Nursing as an academic discipline can, and should be concerned with the generation of new research about nursing practice, but this will remain meaningless if not integrated into learning and teaching especially in the clinical practice and setting. End-of-life or death education should be emphasised in undergraduate nursing curriculum and continue to be integrated to post-graduate or post basic nurse training. This should include skills specifically related to end-of-life care or dying in an ICU.

Institutional management and practice

Nursing as a profession needs to create a support network made up of the multidisciplinary team. Health care settings that have an ICU should have a separate grieving area that can facilitate the comfort needs of the family or loved ones of the deceased. Professional assistance and advice should be readily available to all ICU staff requiring debriefing from traumatic ICU events.

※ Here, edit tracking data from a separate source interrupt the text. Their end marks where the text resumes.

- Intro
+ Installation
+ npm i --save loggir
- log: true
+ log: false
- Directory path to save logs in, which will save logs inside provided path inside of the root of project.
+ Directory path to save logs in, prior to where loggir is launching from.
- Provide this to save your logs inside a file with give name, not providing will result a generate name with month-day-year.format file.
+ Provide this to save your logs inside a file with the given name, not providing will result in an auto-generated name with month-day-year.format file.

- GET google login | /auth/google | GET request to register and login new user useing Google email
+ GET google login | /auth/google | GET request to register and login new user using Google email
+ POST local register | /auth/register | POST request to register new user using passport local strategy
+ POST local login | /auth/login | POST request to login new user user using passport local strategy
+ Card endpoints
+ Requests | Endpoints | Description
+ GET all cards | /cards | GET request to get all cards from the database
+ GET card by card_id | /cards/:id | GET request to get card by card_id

Policy development and implementation

All nursing staff allocated to work in an ICU environment should undergo an ICU orientation programme on the death and dying policies and protocols in an ICU. These policies should comply with the ethical and legal guidelines laid down by the laws of the country such as information on termination of life support, brain stem death testing and information of organ donation [16-18].

Further research

Further research is recommended to ascertain whether the present South African Diploma in Medical and Surgical Nursing-Critical Care nursing curriculum adequately addresses the issues of death and dying in an ICU. Research into the expectations of the grieving family and the dying patient from the ICU nurse will serve as useful sources for future research reference.

Strengths and Limitations

This study focused on a fundamental phenomenon (death and dying) in critical care nursing. Using a phenomenological research methodology, the researcher was unable to anticipate how the study was going to evolve. Much of the research design appeared to come about during the data collection and analysis process. Using this approach, helped the researcher examine the human experience based on the descriptions provided by the persons involved and what meanings these descriptions held for them for them alone.